There is a flip side to every coin. Every quality or characteristic you have, even ones that others in your family didn't like, even one's that you don't like, can be seen as positive. Let's look at Bonnie again. It was easy for her to view being active as a good thing: being athletic is already a plus in our society. She started viewing her sense of humor as an advantage. The ability to put others at ease, to break through tension by saying something funny can be a real asset. Humor is also a way to view life less seriously.

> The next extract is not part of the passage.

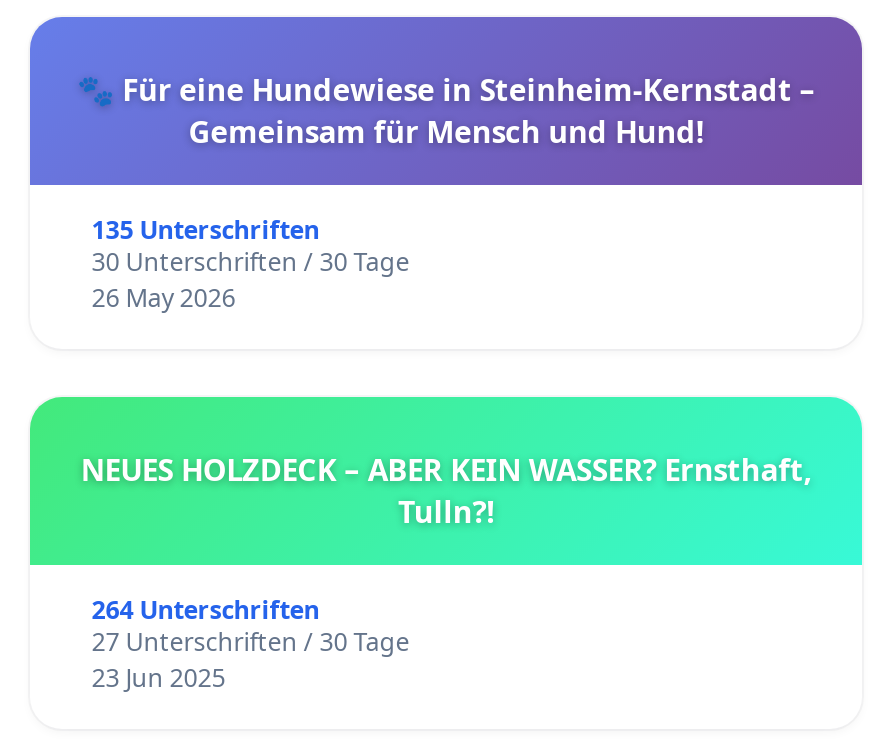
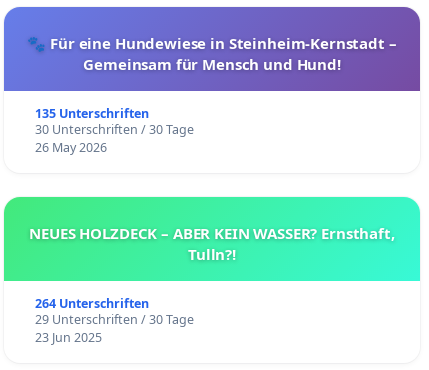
- 27 Unterschriften / 30 Tage
+ 29 Unterschriften / 30 Tage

Bonnie had trouble finding anything positive in being outspoken. (It is often the outspoken member of the family that clashes the most with the critical parent, because she may speak about those things that the family ignores, hoping it will go away. "Don't rock the boat!" is a common family motto.) When we started to discuss people throughout history who were outspoken, for example Rosa Parks, she began to see that outspoken people have a strong sense of justice and can make changes in the world by saying "I don't like this. I think this is wrong." I asked her to think of what would happen if there were no outspoken people in the world. When she could link her outspoken nature with her power to make changes then she could appreciate this quality too.
Getting back to what I said in the beginning of this article, the person you were meant to be was born whole, lovable and likeable, perfect just as she was. When we can shed others' opinions about these qualities, then we can decide for ourselves that we are "good enough".